Japanese engineer: Morocco buildings no stronger since 2004 quake

A Japanese architectural engineer who surveyed the damage after an earthquake in northern Morocco 19 years ago says the buildings there have not gotten any more quake resistant since then.

The US Geological Survey says an earthquake with a magnitude of 6.8 struck central Morocco late Friday evening local time.

In 2004, a magnitude 6.5 tremblor hit the northern part of the country.

Enomoto Takahisa, a professor at Japan's Kanagawa University, conducted an on-site survey at the time.

He gave his assessment of the damage from the latest quake after viewing video of the devastation.

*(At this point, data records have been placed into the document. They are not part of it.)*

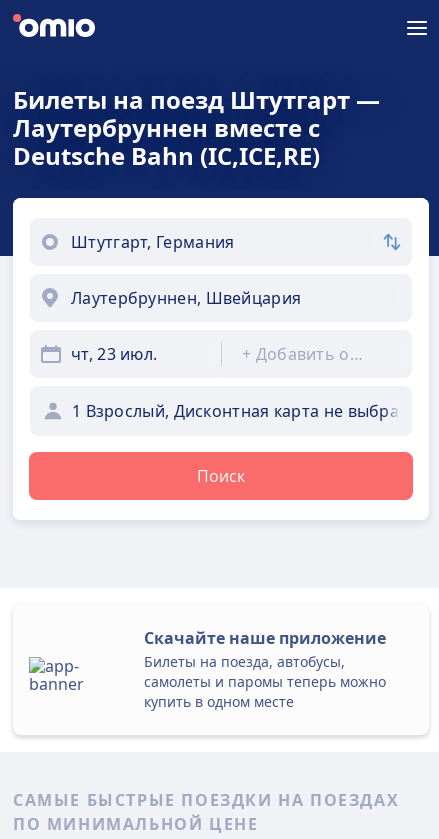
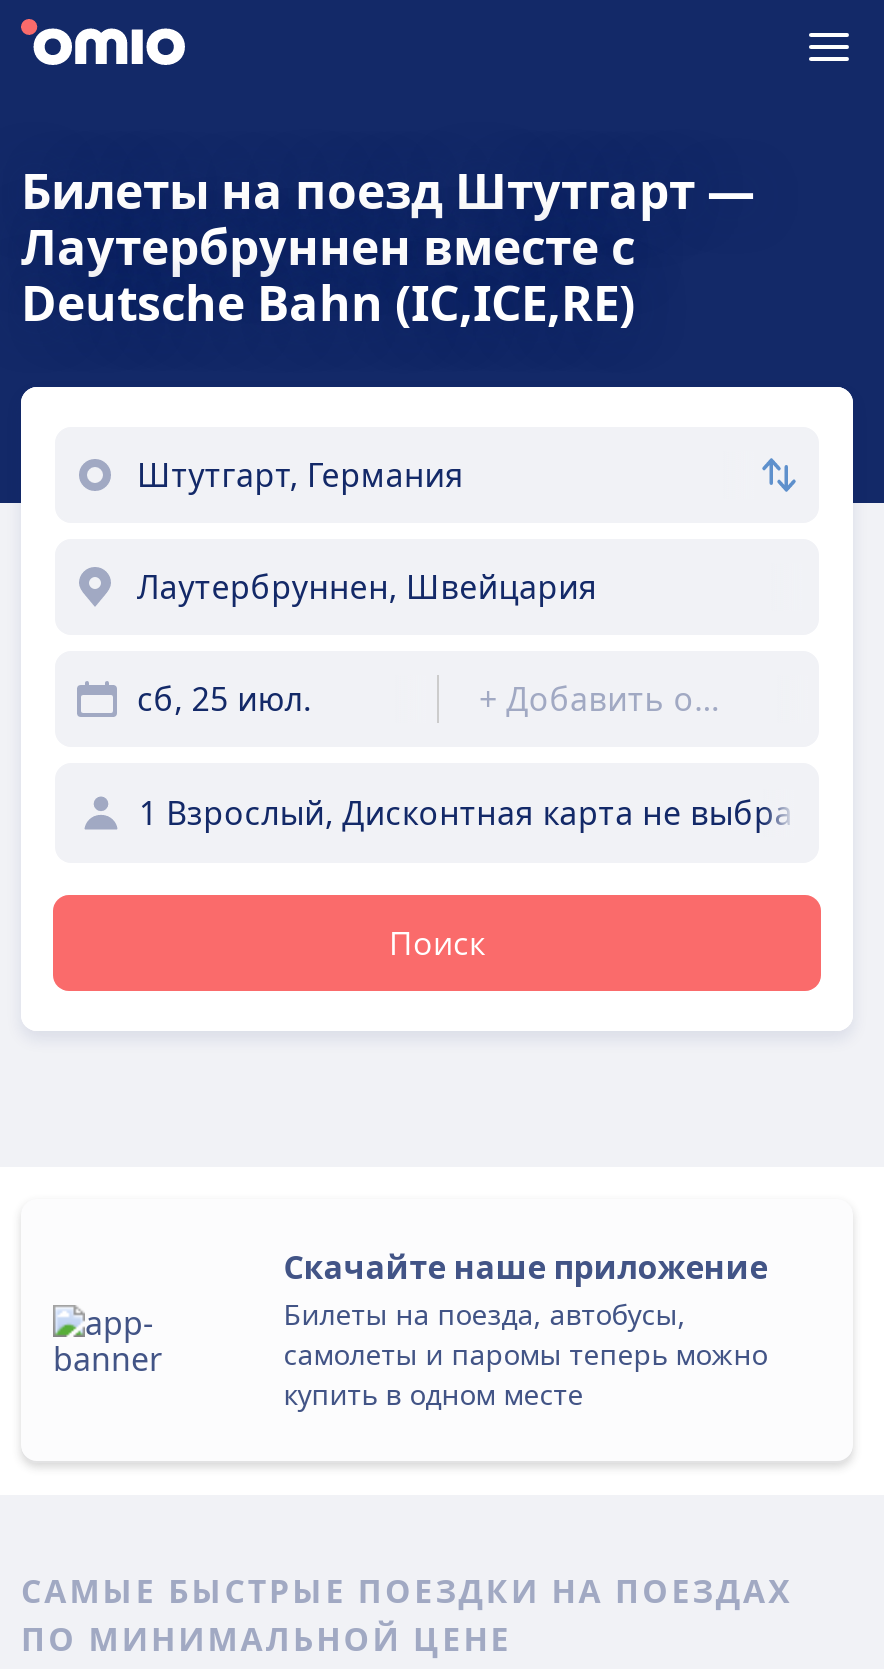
- чт, 23 июл.
+ сб, 25 июл.
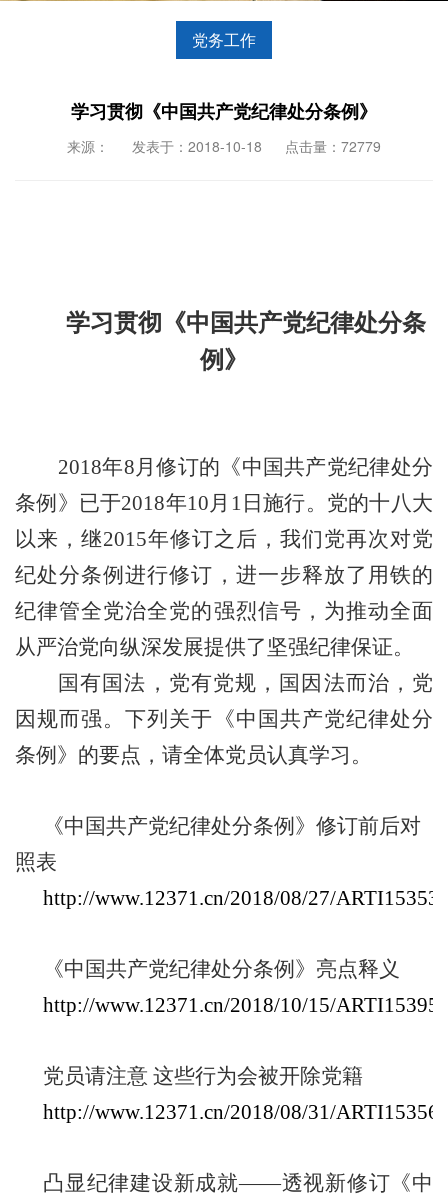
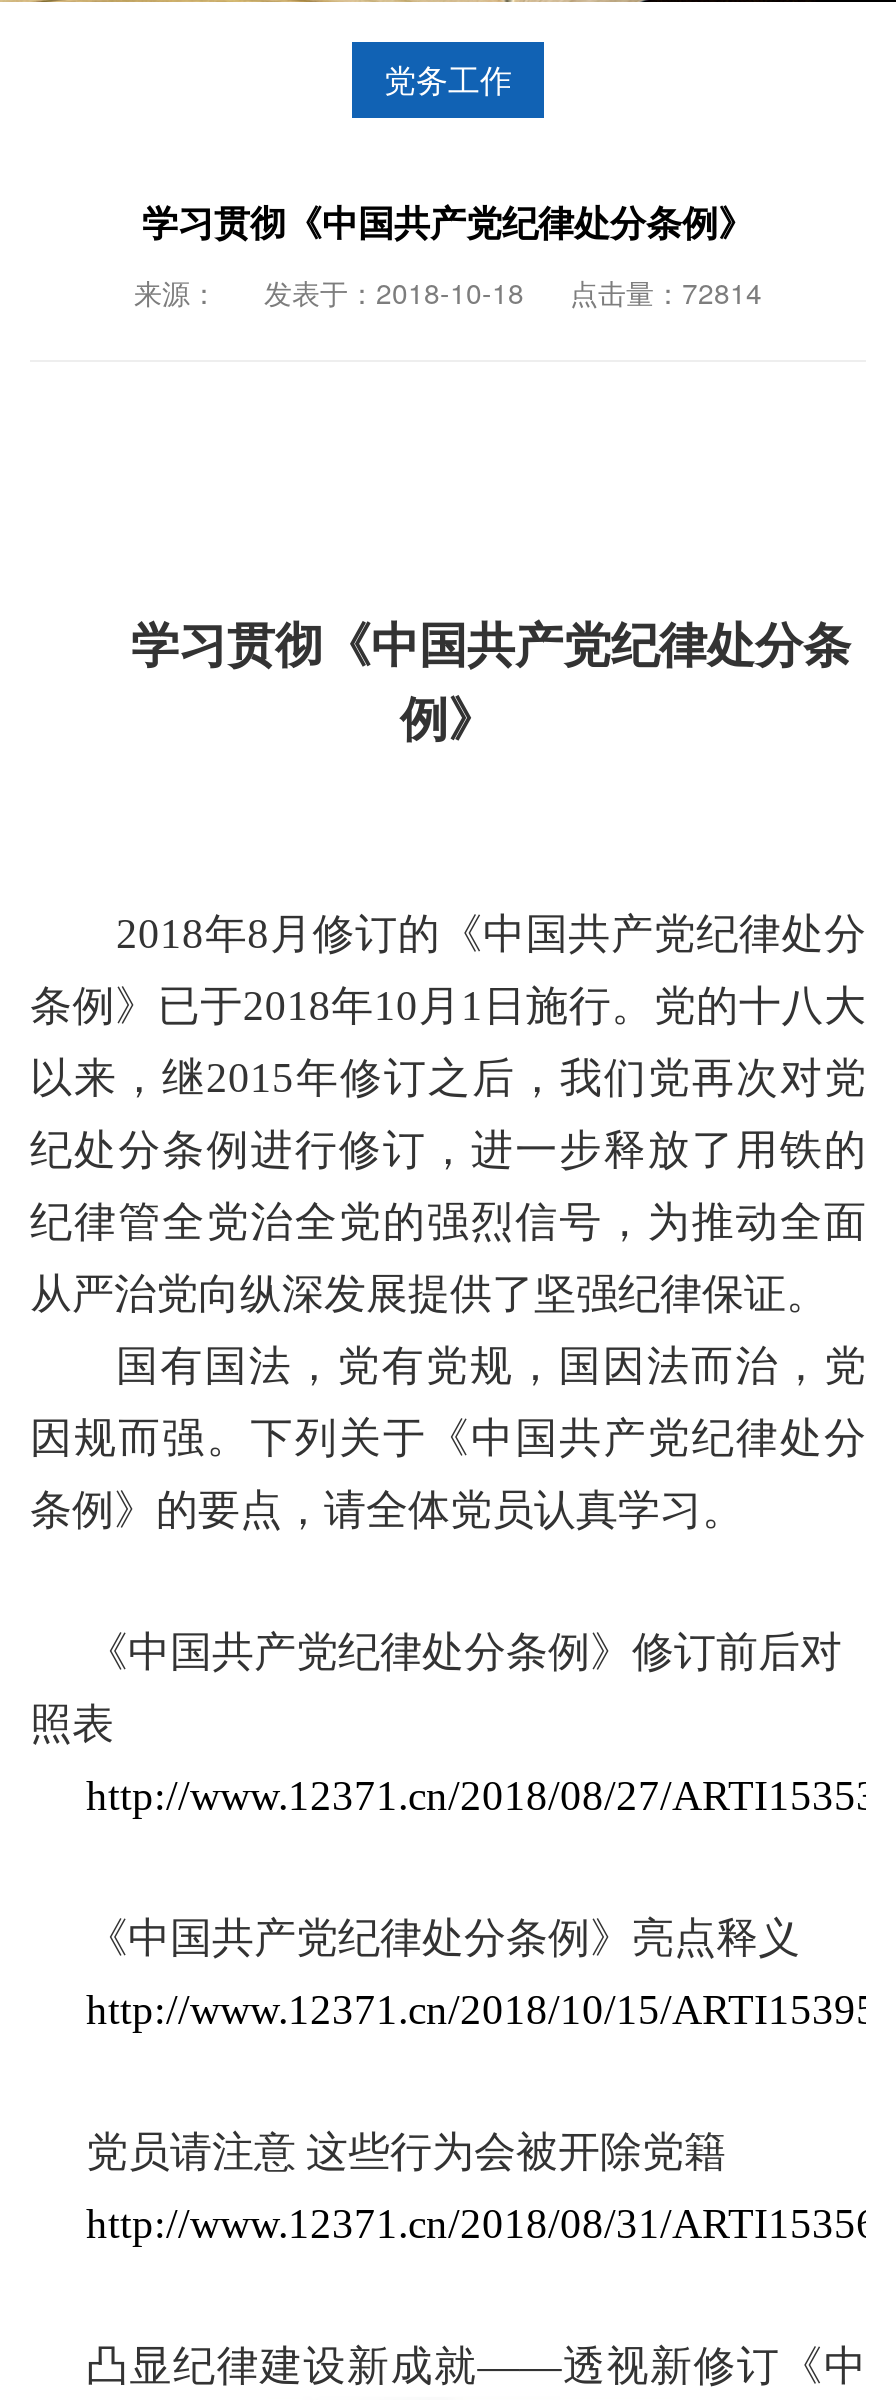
- 来源： 发表于：2018-10-18 点击量：72779
+ 来源： 发表于：2018-10-18 点击量：72814
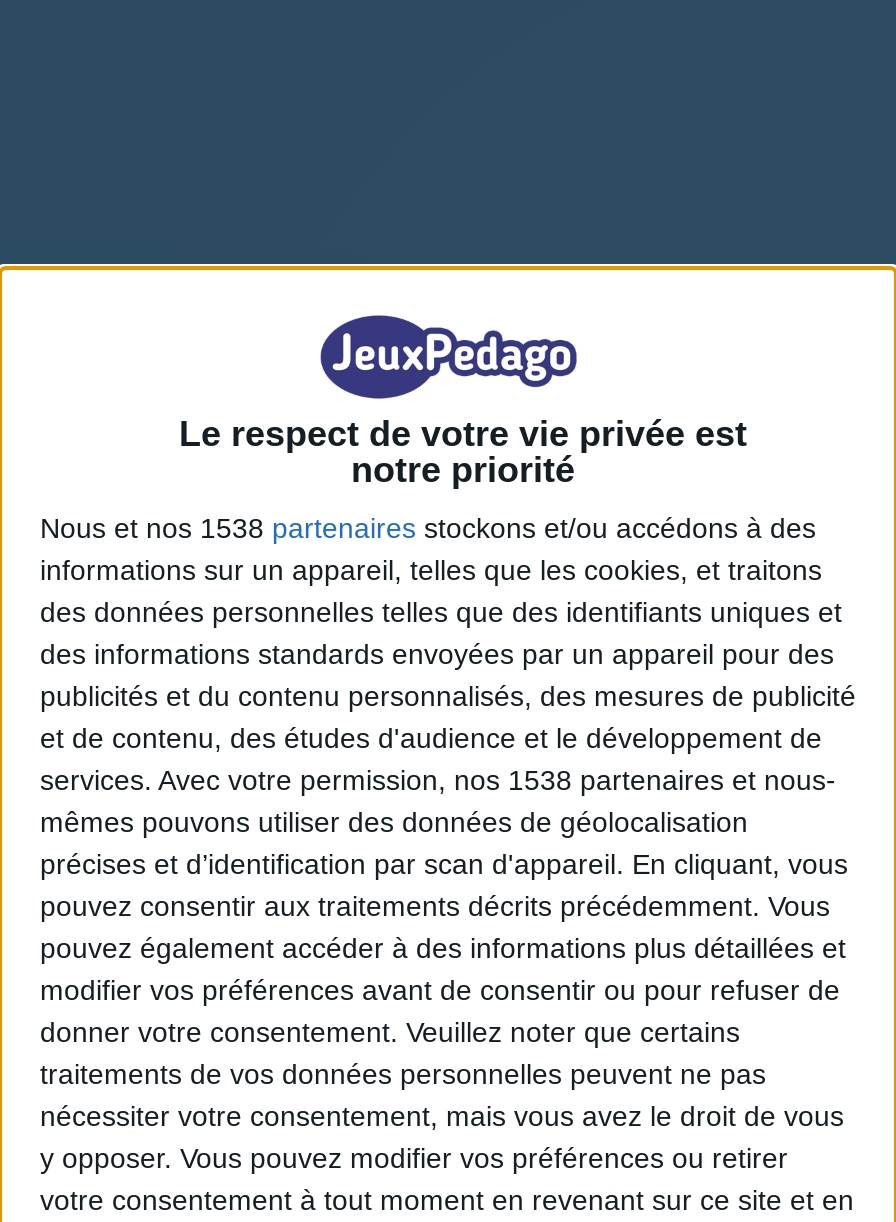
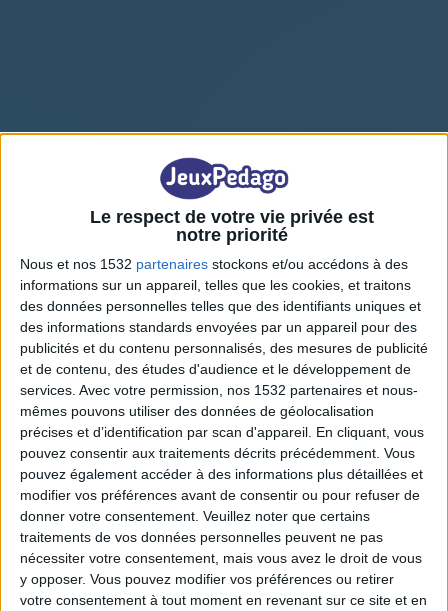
- Nous et nos 1538 partenaires stockons et/ou accédons à des
+ Nous et nos 1532 partenaires stockons et/ou accédons à des

- services. Avec votre permission, nos 1538 partenaires et nous-
+ services. Avec votre permission, nos 1532 partenaires et nous-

He said the buildings in mountainous areas that had completely collapsed were built in the traditional way with sun-dried mudbricks.

Buildings in more densely populated communities avoided total collapse, but their walls had crumbled.

Enomoto noted that reinforced concrete had been used only for pillars and crossbeams, but the walls were built with stones and bricks.

Enomoto said he'd seen the same damage after the 2004 quake.

He added that although big cities now have more modern buildings, there are still many substandard structures outside cities, which increased the number of casualties.

He warned the same devastation could occur unless the government, researchers and engineers work together to make buildings more quake resistant.